=== DATASET ENTRIES ===
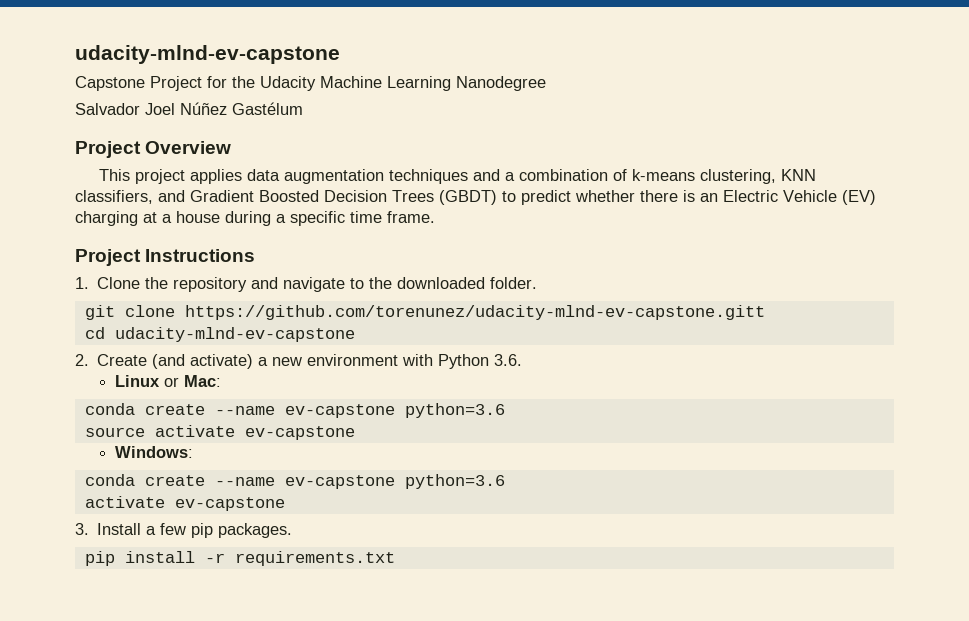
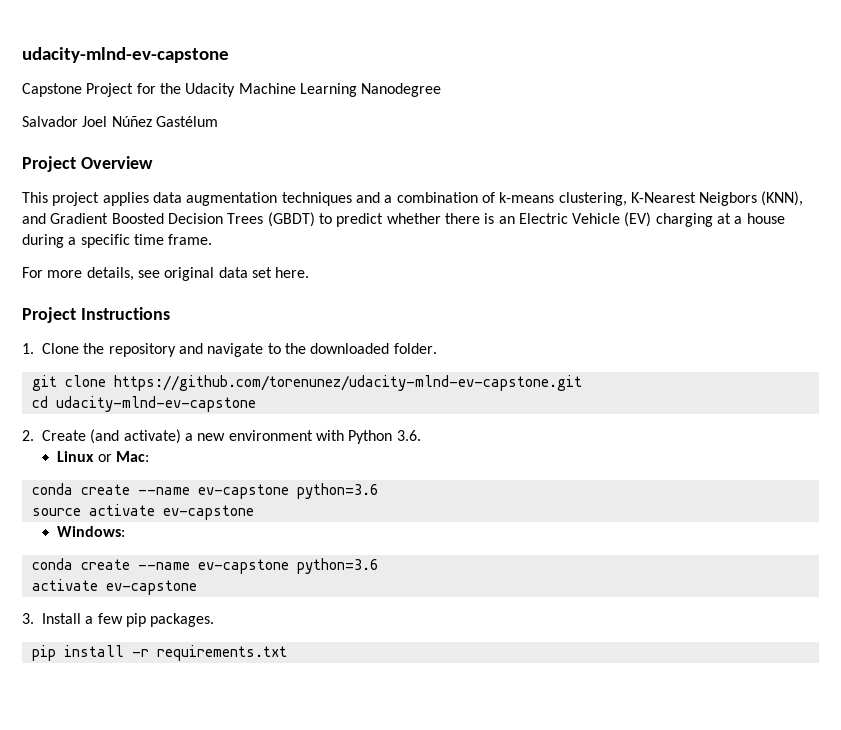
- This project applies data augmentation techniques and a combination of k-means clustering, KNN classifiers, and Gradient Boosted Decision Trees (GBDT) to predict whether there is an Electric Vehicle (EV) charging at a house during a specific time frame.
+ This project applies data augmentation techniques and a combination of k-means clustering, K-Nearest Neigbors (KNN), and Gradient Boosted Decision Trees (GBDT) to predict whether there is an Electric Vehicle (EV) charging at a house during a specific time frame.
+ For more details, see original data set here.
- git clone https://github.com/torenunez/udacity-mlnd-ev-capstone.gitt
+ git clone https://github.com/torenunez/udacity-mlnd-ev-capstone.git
* * *
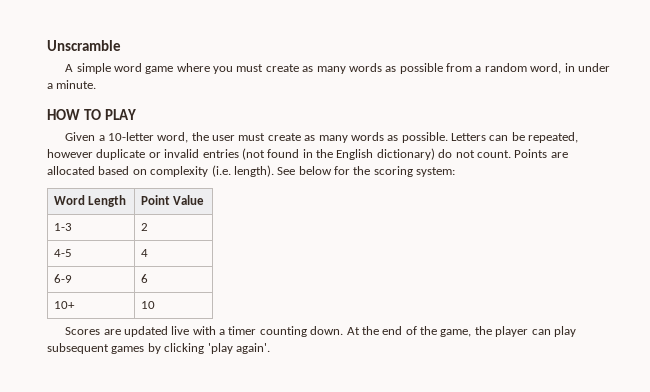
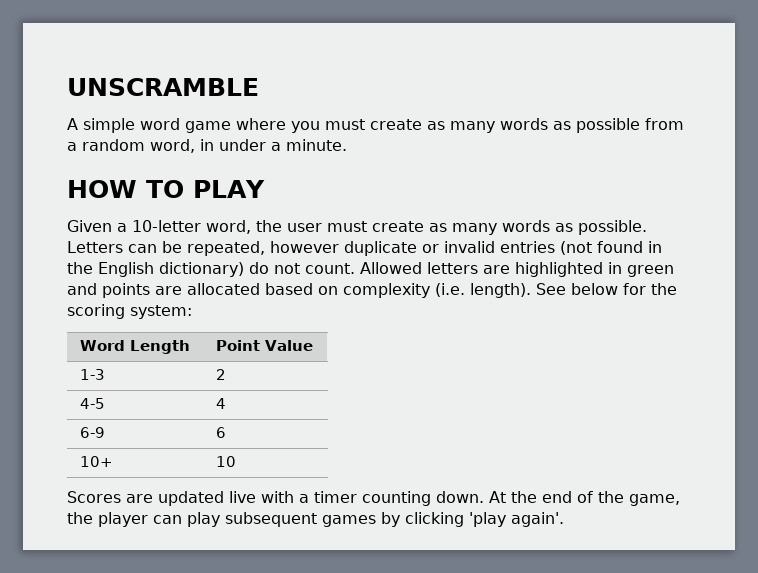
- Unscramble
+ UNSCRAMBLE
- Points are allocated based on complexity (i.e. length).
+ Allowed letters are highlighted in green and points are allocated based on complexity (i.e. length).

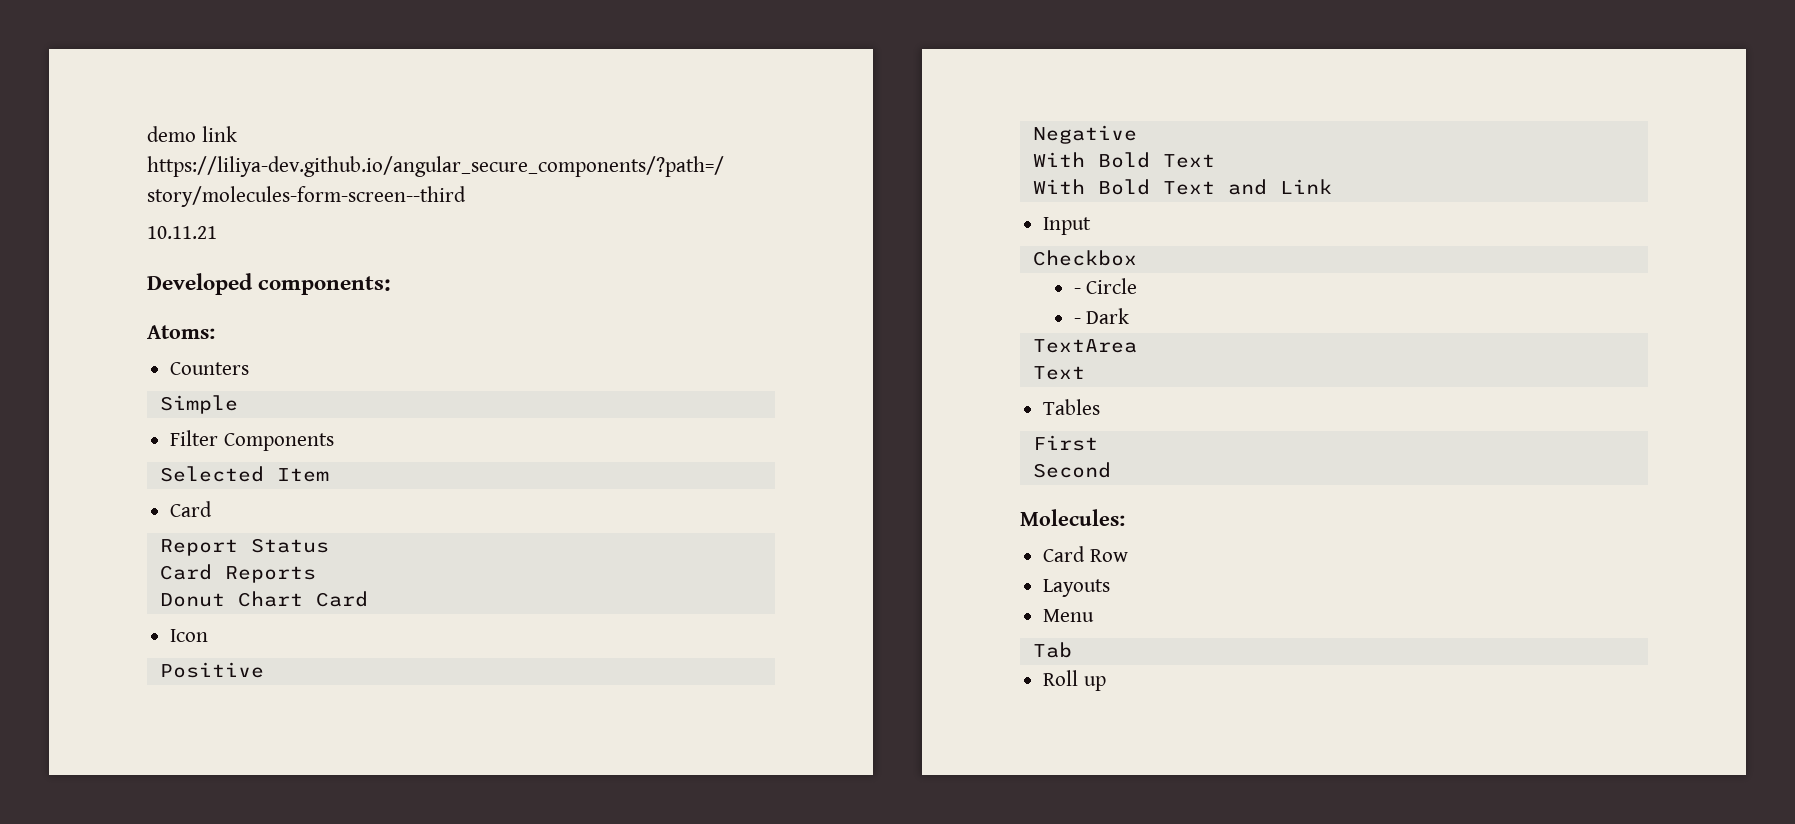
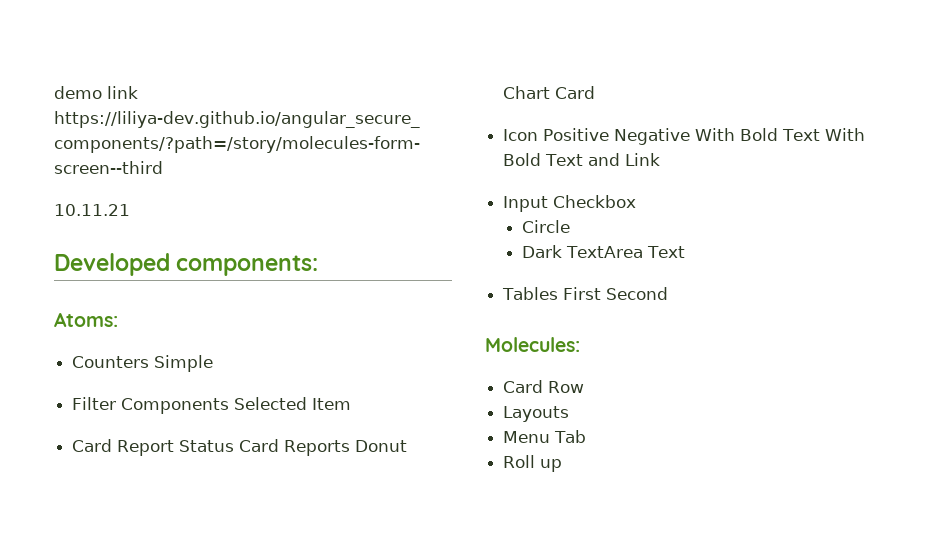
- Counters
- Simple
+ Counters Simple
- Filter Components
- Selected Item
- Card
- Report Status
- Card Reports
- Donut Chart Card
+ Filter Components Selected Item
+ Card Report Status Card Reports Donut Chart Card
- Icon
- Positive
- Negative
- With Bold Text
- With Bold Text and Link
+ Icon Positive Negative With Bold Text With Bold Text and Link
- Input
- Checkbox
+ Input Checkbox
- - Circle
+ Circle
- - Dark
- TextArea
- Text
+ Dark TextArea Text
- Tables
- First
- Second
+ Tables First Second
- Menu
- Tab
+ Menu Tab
==
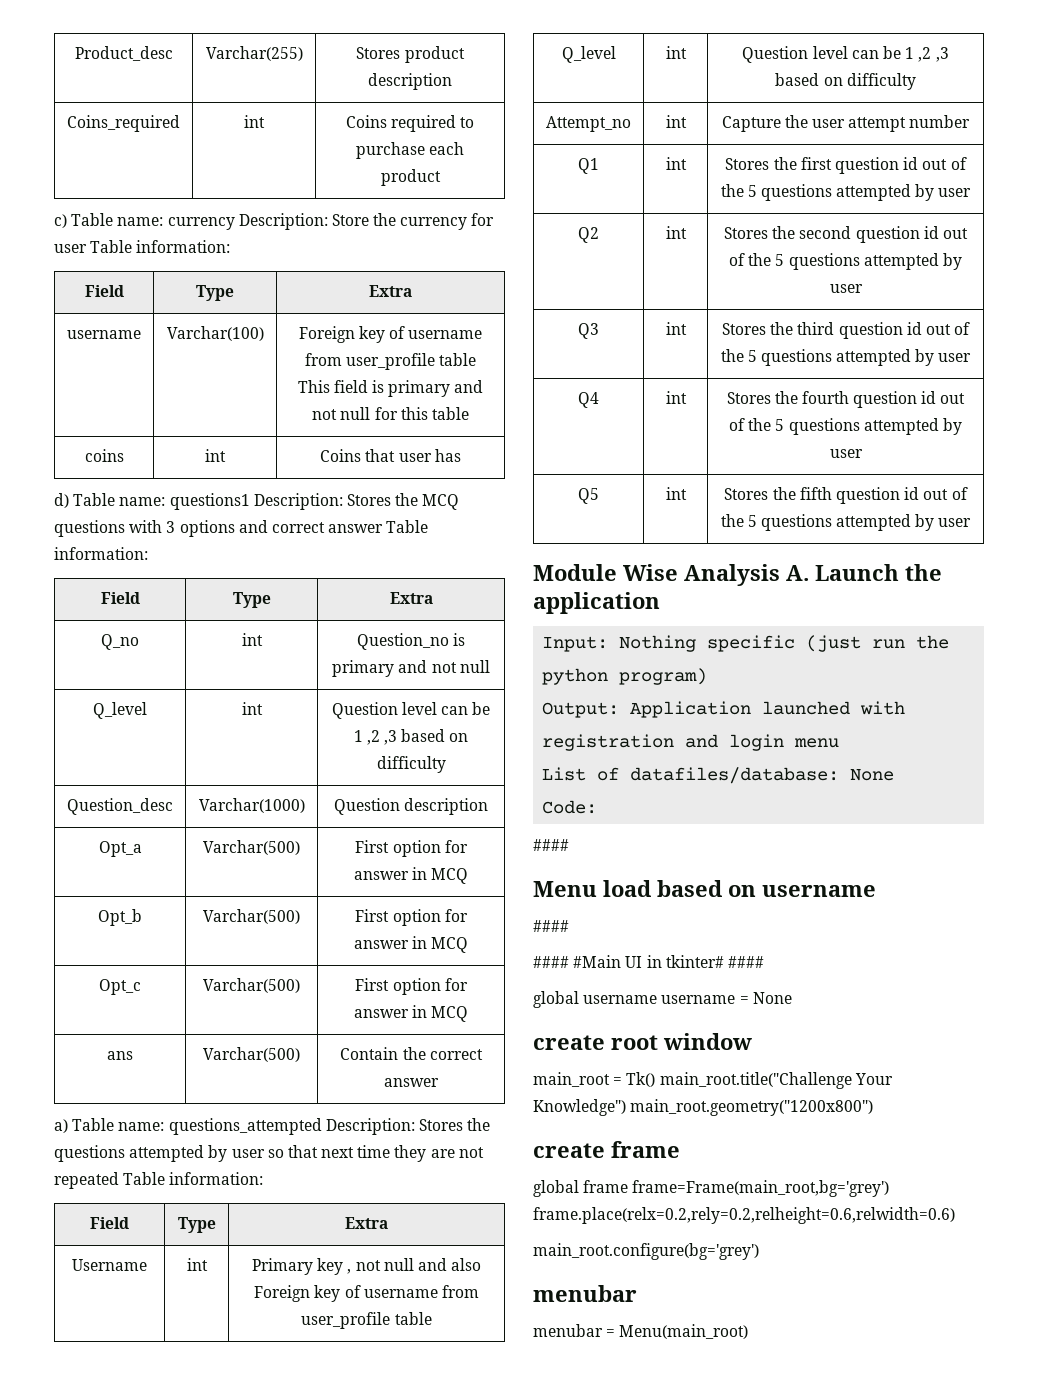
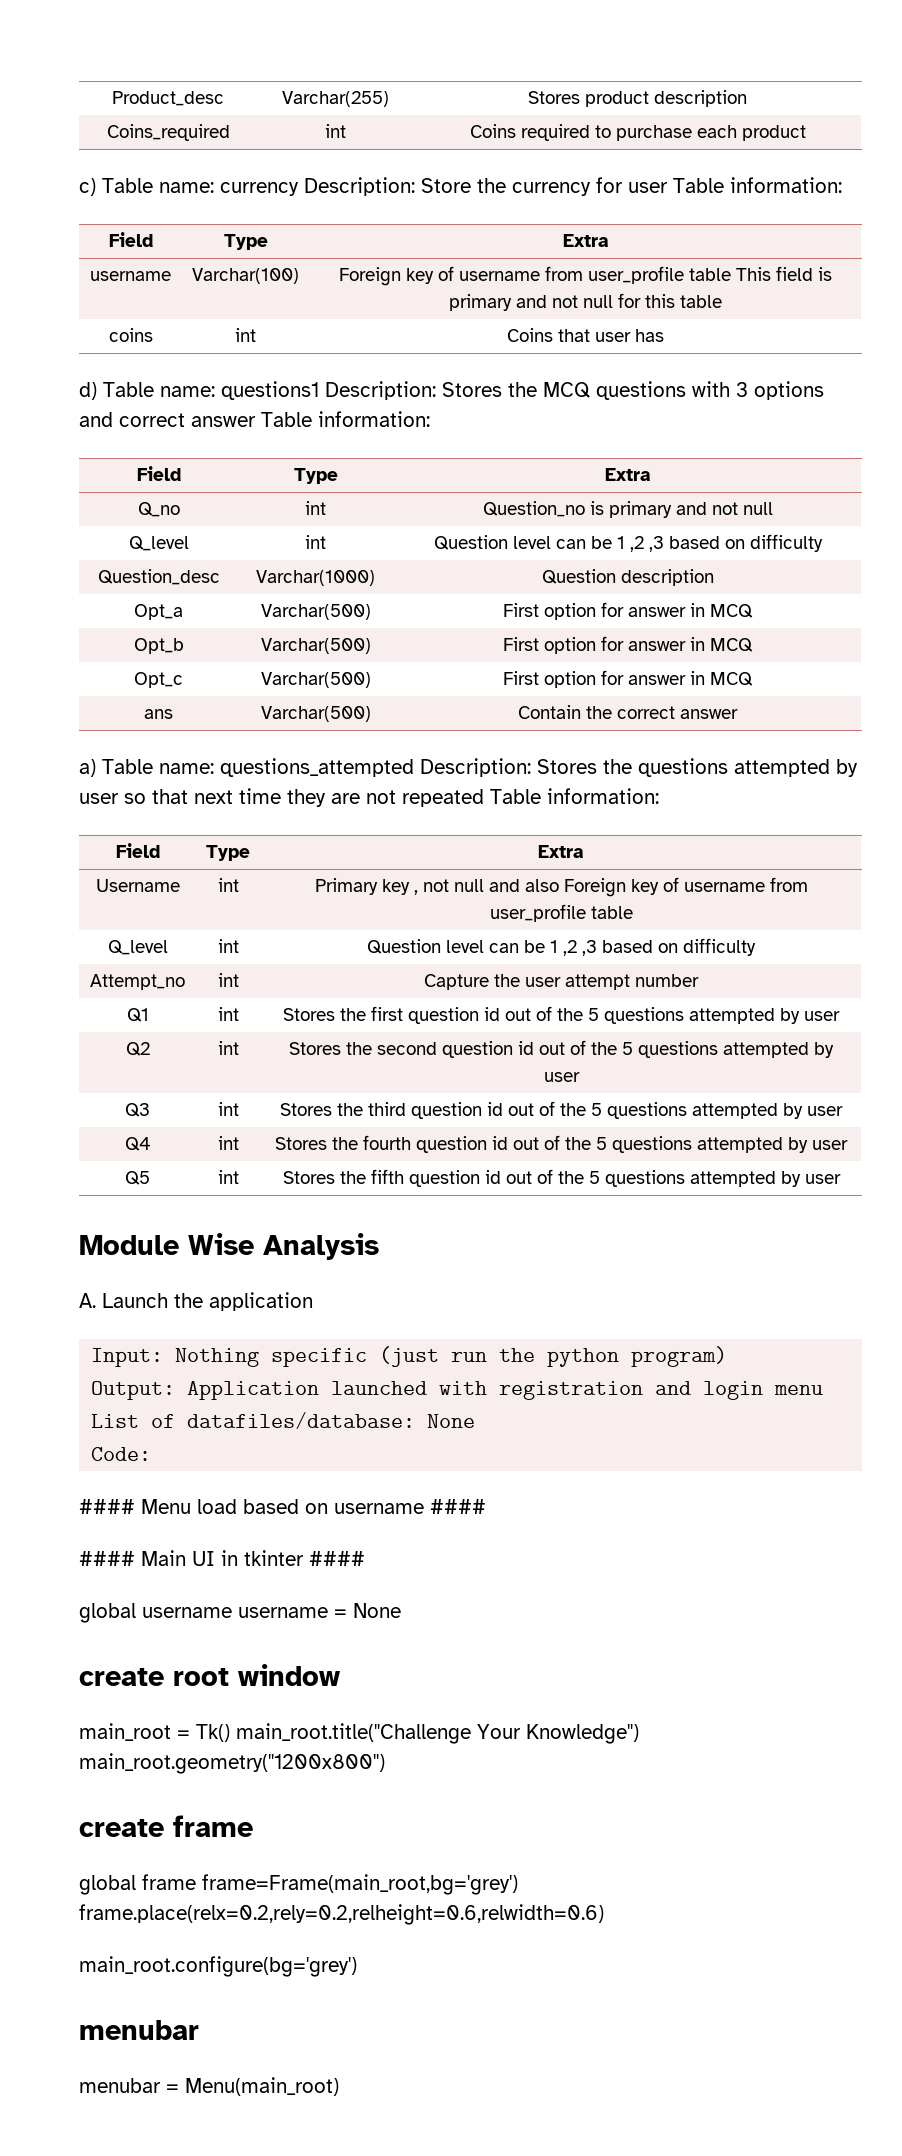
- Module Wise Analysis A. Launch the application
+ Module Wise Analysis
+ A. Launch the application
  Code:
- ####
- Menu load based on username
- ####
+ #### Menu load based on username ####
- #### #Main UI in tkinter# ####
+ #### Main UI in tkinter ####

=== WHAT TO WORK ON ===
Could you copy each line of the material that holds "allocated"?

=== EXPECTED ANSWER ===
- Points are allocated based on complexity (i.e. length).
+ Allowed letters are highlighted in green and points are allocated based on complexity (i.e. length).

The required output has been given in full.